You truncated my quote, plus I included "etc." I asked earlier if people meant one or the other or both. No has really responded other than to say they agree it's an act of them, yet without explaining how/why. _How _is it mercy? _How _is it necessity? 

Theoretical/Scott--why is it necessary to use congregational volunteers but not necessary to hire/pay someone? Does that imply anything about the worth of service?


----------



## Kevin

Anna, acts of "necessity & mercy" is a term of art widely used due to its use in the WCF as a way of describing those actions that one views as being acceptable on the Lords day without violating the 4th commandment. I for one, am not inclined to exegete the phrase to provide a detailed explanation.

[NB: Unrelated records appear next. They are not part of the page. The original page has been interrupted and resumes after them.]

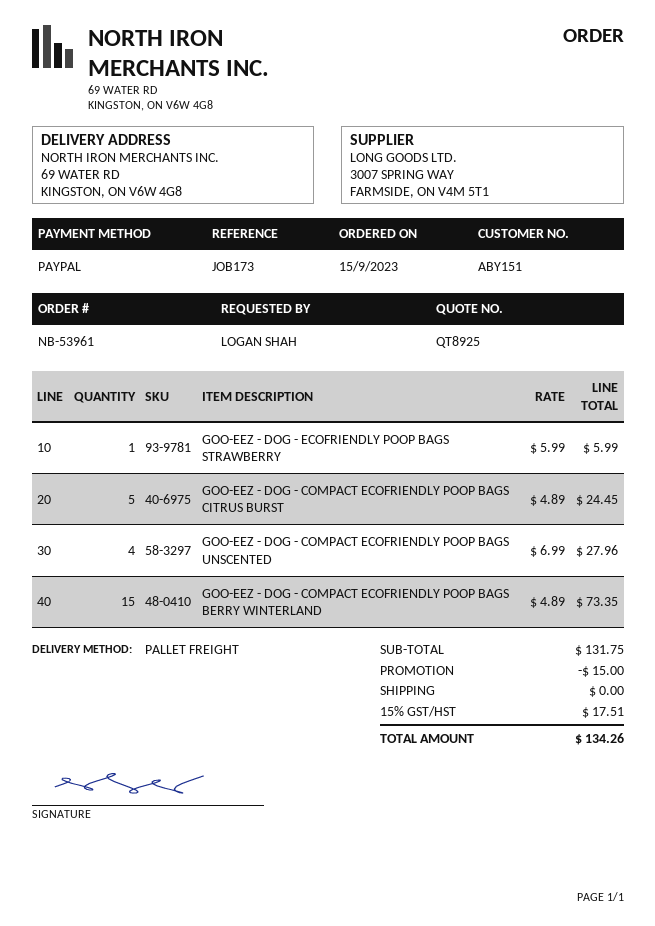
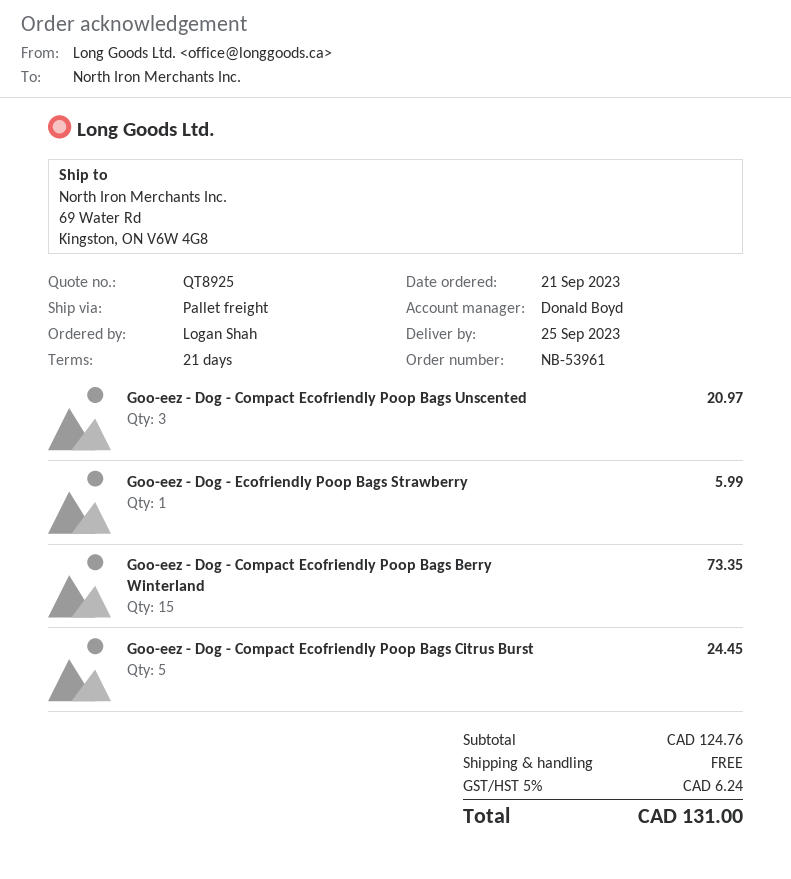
order date: 2023-09-15 -> 2023-09-21
GOO-EEZ - DOG - COMPACT ECOFRIENDLY POOP BAGS UNSCENTED: 4 for 27.96 -> 3 for 20.97
subtotal: 131.75 -> 124.76
discount: 15.00 -> none
tax: 15% = 17.51 -> 5% = 6.24
total: 134.26 -> 131.00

My view is that a work can be done on Sunday, then you can be paid to do it. e.g. If I may drive on Sunday, then I may ride in a cab. If a mother in the church may watch another mums kids, then she can be paid to do so. Since I am convinced that someone may watch another persons children, then I see no problem with them being paid. Since this is work that I consider acceptable on the Sabbath with out violating the 4th, then I refer to it as an act of "necessity & mercy".

The work of determining what falls into this category is not a simple task. It requires a careful reading of the case laws of the OT, an examination of the historical practices of the church (esp. the Westminister Devines, in my opinion), and an application of these principles into our modern context.

My greatest concern is that this practice is shortened, to a simple reading of the WCF & the SC/LC & a declaration of what the words "plainly mean". Often this results in a (very confident) practice that would be completely unknown to those that wrote the very words being cited. We all do this to some extent. I am an absolute felon, when it comes to hitting people on the head with the confession, before trying to understand it. As I have tried to repent of this, I have become more senative to some of the glaring examples of this (my former) practice. in my opinion this area is one of the most commonly misused.


----------



## Theoretical

Scottish Lass said:


> Edward said:
> 
> 
> 
> 
> 
> Scottish Lass said:
> 
> 
> 
> it's not life or death, etc.
> 
> 
> 
> 
> Is that limiting acts of mercy and necessity to only acts of necessity? I've always read "and in the duties of necessity and mercy." to embrace two classes of work, not to be two limitations on a single class.
> 
> Click to expand...
> 
> 
> You truncated my quote, plus I included "etc." I asked earlier if people meant one or the other or both. No has really responded other than to say they agree it's an act of them, yet without explaining how/why. _How _is it mercy? _How _is it necessity?
> 
> Theoretical/Scott--why is it necessary to use congregational volunteers but not necessary to hire/pay someone? Does that imply anything about the worth of service?
Click to expand...

 
It's definitely not a question of the worth of service but that I think nursery service (just as ushering or helping out in other ways), but seems to me at first glance more of a reasonable service consistent with one's vows to help support the work and worship of the church (at least for the PCA - I just realized it wasn't in my OPC vows). Its my honor to be able to help out in the nursery to help alleviate some of the workload our moms and the teen girls shouldered during the year. I suppose one could compensate the members of the church who served in this capacity and that wouldn't be substantively different than paying the pastor for his work on Sunday. When members have joined a church, these kinds of obligations seem entirely reasonable. But, on reflection, there may be an implicit authoritarianism or sense of imposed obligation beyond scripture that there that shouldn't be in my thoughts.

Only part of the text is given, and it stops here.